** PROVIDED RECORDS follows **
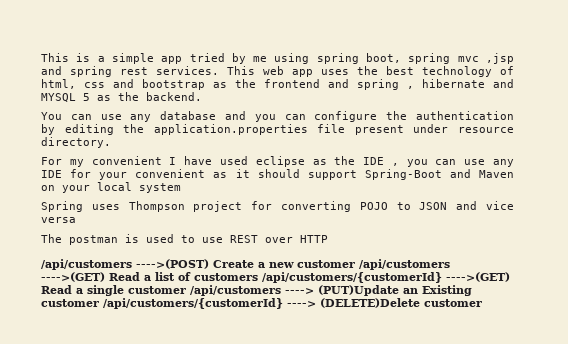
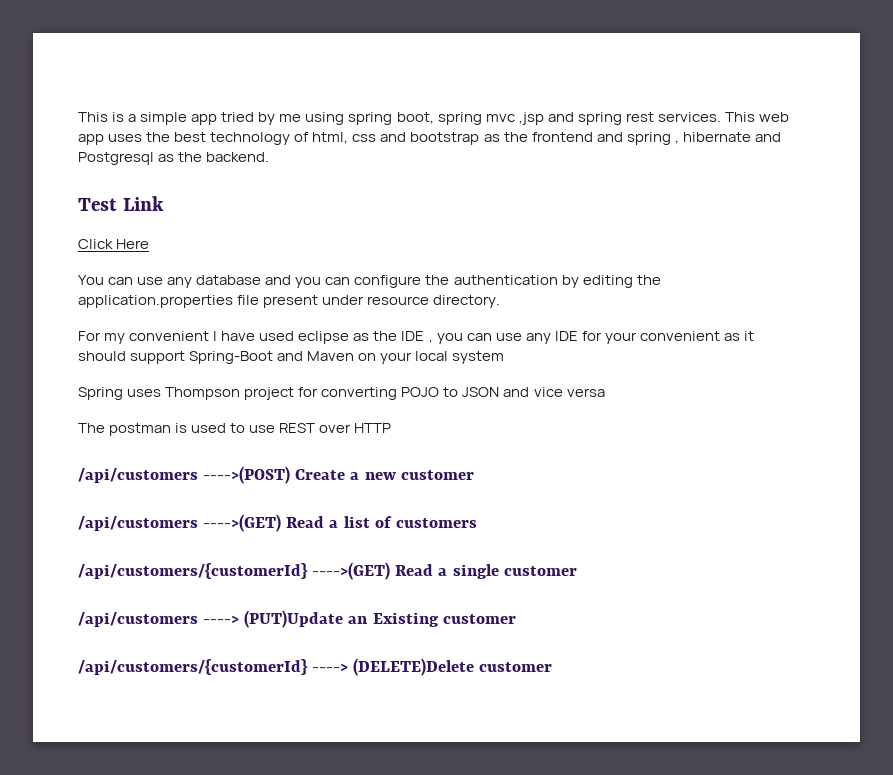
[41,93,90,102] MYSQL 5 -> [78,152,154,165] Postgresql
(202, 96) none -> [78,196,164,211] [78,239,150,249] // Test Link // Click Here
(355, 264) none -> (474, 475) //
(258, 277) none -> (477, 523) //
(186, 290) none -> (577, 571) //
(99, 303) none -> (516, 619) //

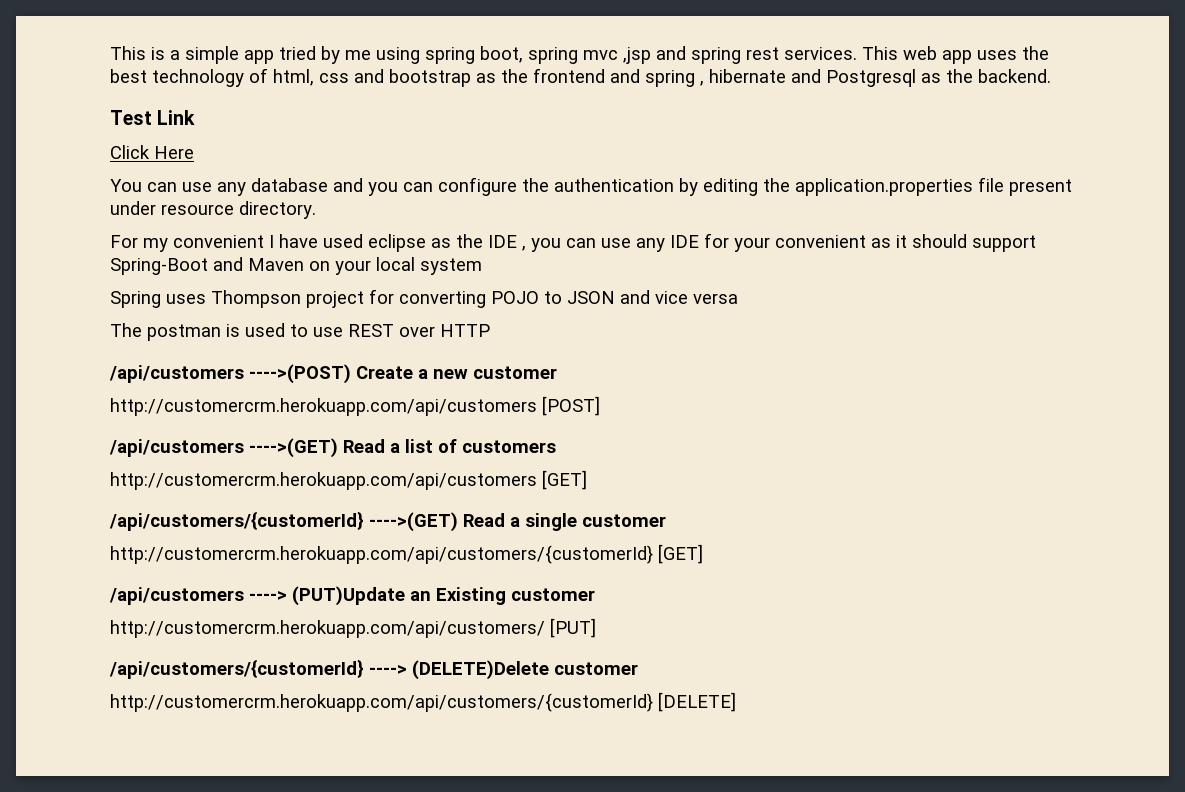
(474, 475) none -> [110,396,600,416] // http://customercrm.herokuapp.com/api/customers [POST]
(477, 523) none -> [110,470,587,490] // http://customercrm.herokuapp.com/api/customers [GET]
(577, 571) none -> [110,544,703,564] // http://customercrm.herokuapp.com/api/customers/{customerId} [GET]
(516, 619) none -> [110,618,596,638] // http://customercrm.herokuapp.com/api/customers/ [PUT]
(553, 667) none -> [110,692,736,712] // http://customercrm.herokuapp.com/api/customers/{customerId} [DELETE]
** End of PROVIDED RECORDS **
> ABOUT THIS EXERCISE
Report each line in the data above that holds the word "customerId" by copying it.

> WRITTEN RESPONSE
(577, 571) none -> [110,544,703,564] // http://customercrm.herokuapp.com/api/customers/{customerId} [GET]
(553, 667) none -> [110,692,736,712] // http://customercrm.herokuapp.com/api/customers/{customerId} [DELETE]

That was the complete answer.